La sintesi in italiano della ricerca è stata curata da una delle autrici, Marinella Malacrea, che ringraziamo per la segnalazione.
L’abuso sessuale dei bambini è un tema molto delicato, complesso, difficile da gestire emotivamente e operativamente. Il fatto che l’abuso avvenga frequentemente tra le mura domestiche, o comunque a opera di persone di cui il bambino si fida, sempre nel segreto, spesso a carico di bambini piccoli, non sono che alcuni degli elementi che ne costituiscono la complessità, così come il fatto che gli abusanti quasi sempre neghino e che gli incroci con il sistema giudiziario molto spesso siano complicati.
Tutti gli studi retrospettivi ne riportano frequenze inquietanti: per restare in ambito nazionale in uno dei più recenti (Prino et al., 2018 (1)) si dice che il 18% di giovani adulti italiani abbia sperimentato qualche forma di abuso sessuale nell’infanzia e nell’adolescenza, con maggiore presenza tra le femmine rispetto ai maschi.
Eppure, sia in ambito clinico sia in ambito giudiziario, permangono molte difficoltà nel riconoscere questi casi. Alle difficoltà sopra elencate si aggiunge la complessa e controversa questione della credibilità dei racconti dei bambini abusati. In questo articolo si vuole affrontare proprio un aspetto particolare delle rivelazioni, cioè la presenza in esse di elementi così insoliti o raccapriccianti da poterne minare la credibilità.
Circa 15 anni fa andai a Marsiglia per seguire un corso sull’uso delle favole nei percorsi terapeutici per le piccole vittime.
La collega francese che teneva il corso parlava di un caso complesso che aveva seguito alcuni anni prima specificando che le piccole vittime di una rete pedofila le avevano raccontato di essere state “addormentate con le bombole”, di avere dovuto uccidere neonati, che nelle loro parti intime venivano infilate palline colorate, oltre ad essere filmati.

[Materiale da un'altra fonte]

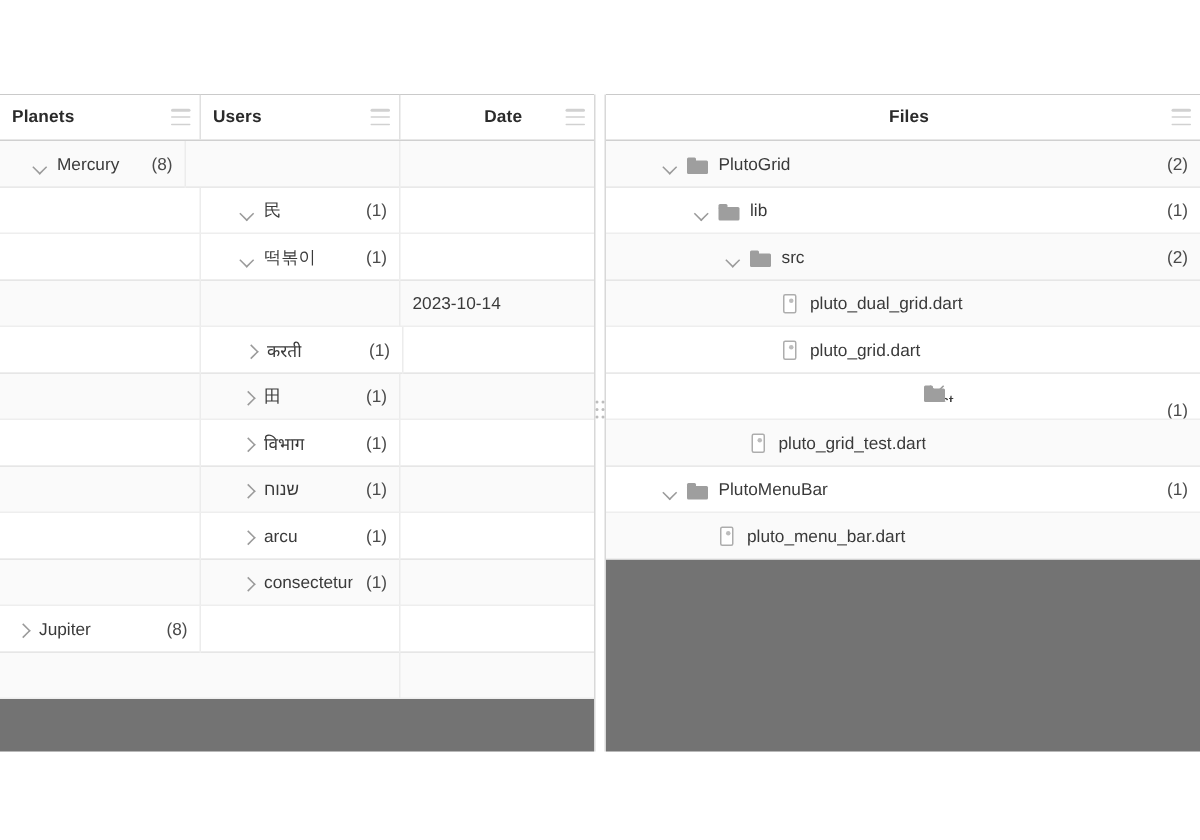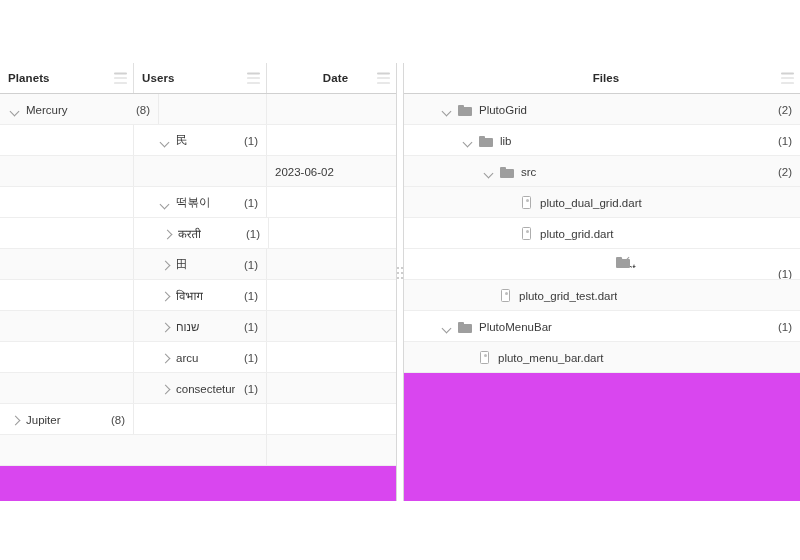"Planets" .grid { background: #d946ef -> #737373 }
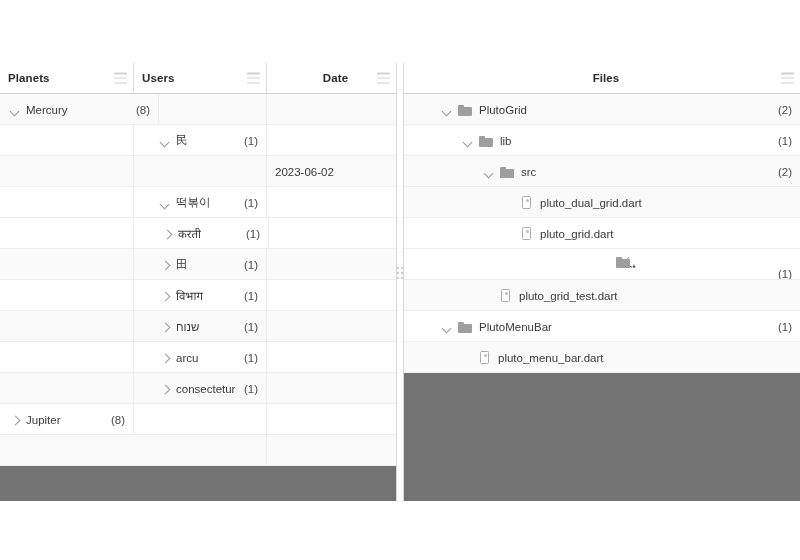"Mercury" div.cell { left: 0px -> 12px; width: 159px -> 112px }
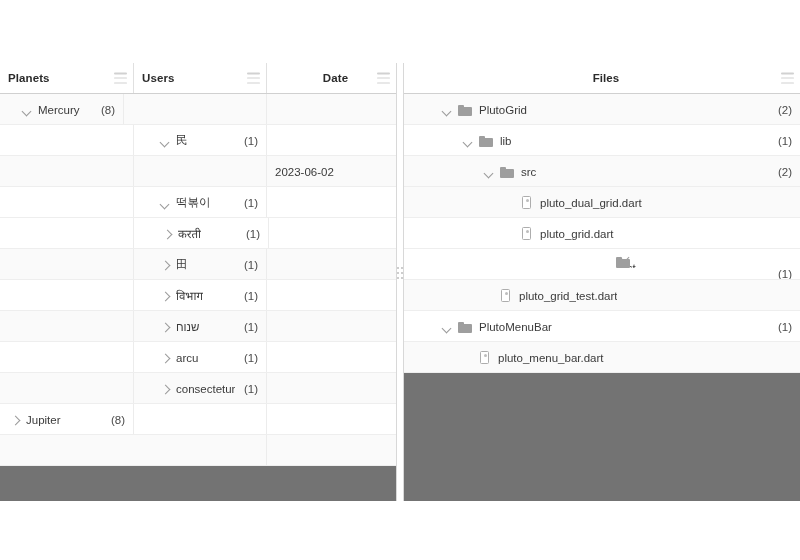"2023-06-02" div.row { html: <div> <div></div> <div></div> <div> <span>2023-06-02</span> </div> <div></div> </div> -> none }
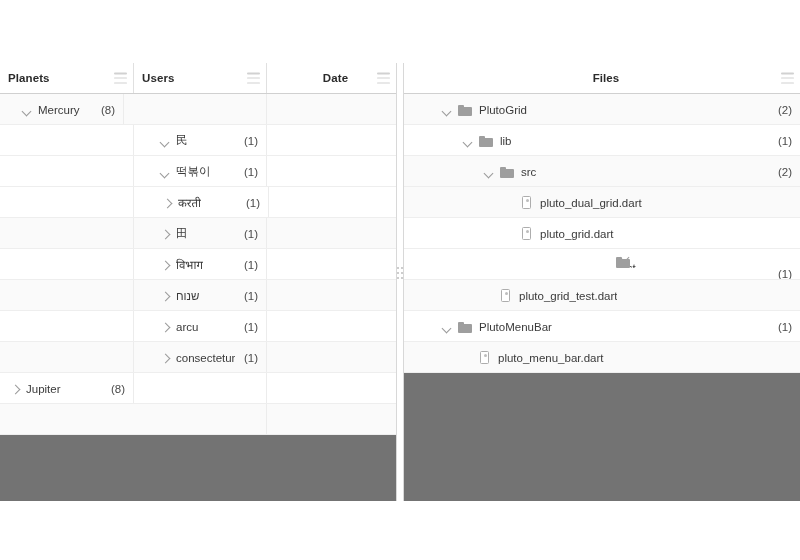"2023-10-14" div.row { html: none -> <div> <div></div> <div></div> <div> <span>2023-10-14</span> </div> <div></div> </div> }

All’epoca seguivo due fratellini di 5 e 7 anni che avevano rivelato di essere stati abusati sessualmente da una serie di persone e raccontavano della loro esperienza elementi “strani”: presenza di “bombole di gas”, “palline colorate” inserite nei genitali, uccisione di neonati e altri meno insoliti, vale a dire essere ripresi da telecamere.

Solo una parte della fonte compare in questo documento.